Every line with the string "absolute" should be copied from the data.

* _Listed entries_

Start of Block

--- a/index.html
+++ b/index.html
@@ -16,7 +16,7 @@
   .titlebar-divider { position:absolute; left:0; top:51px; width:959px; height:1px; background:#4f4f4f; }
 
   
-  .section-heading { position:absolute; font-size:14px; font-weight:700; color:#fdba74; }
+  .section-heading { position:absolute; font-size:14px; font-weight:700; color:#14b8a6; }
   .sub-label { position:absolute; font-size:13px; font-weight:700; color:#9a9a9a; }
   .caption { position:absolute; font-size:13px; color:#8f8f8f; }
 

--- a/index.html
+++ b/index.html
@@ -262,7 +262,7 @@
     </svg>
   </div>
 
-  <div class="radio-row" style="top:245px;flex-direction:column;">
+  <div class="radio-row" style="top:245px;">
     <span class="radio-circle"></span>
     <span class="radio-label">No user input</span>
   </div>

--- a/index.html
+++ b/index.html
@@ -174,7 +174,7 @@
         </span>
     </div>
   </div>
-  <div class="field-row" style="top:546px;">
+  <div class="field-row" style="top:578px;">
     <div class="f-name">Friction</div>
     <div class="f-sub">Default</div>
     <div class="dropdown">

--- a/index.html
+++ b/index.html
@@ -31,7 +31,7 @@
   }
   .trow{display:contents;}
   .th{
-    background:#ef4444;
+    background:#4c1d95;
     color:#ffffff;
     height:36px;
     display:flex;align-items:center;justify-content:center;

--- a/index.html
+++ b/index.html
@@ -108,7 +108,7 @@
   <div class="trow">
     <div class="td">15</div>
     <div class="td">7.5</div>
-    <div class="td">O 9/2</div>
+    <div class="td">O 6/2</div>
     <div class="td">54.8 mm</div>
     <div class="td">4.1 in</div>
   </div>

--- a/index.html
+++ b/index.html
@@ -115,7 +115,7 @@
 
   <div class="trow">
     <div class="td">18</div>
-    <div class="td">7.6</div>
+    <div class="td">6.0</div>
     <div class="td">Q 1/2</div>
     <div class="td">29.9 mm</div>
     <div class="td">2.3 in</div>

End of Block

* _Result of this exercise_
   .titlebar-divider { position:absolute; left:0; top:51px; width:959px; height:1px; background:#4f4f4f; }
-  .section-heading { position:absolute; font-size:14px; font-weight:700; color:#fdba74; }
+  .section-heading { position:absolute; font-size:14px; font-weight:700; color:#14b8a6; }
   .sub-label { position:absolute; font-size:13px; font-weight:700; color:#9a9a9a; }
   .caption { position:absolute; font-size:13px; color:#8f8f8f; }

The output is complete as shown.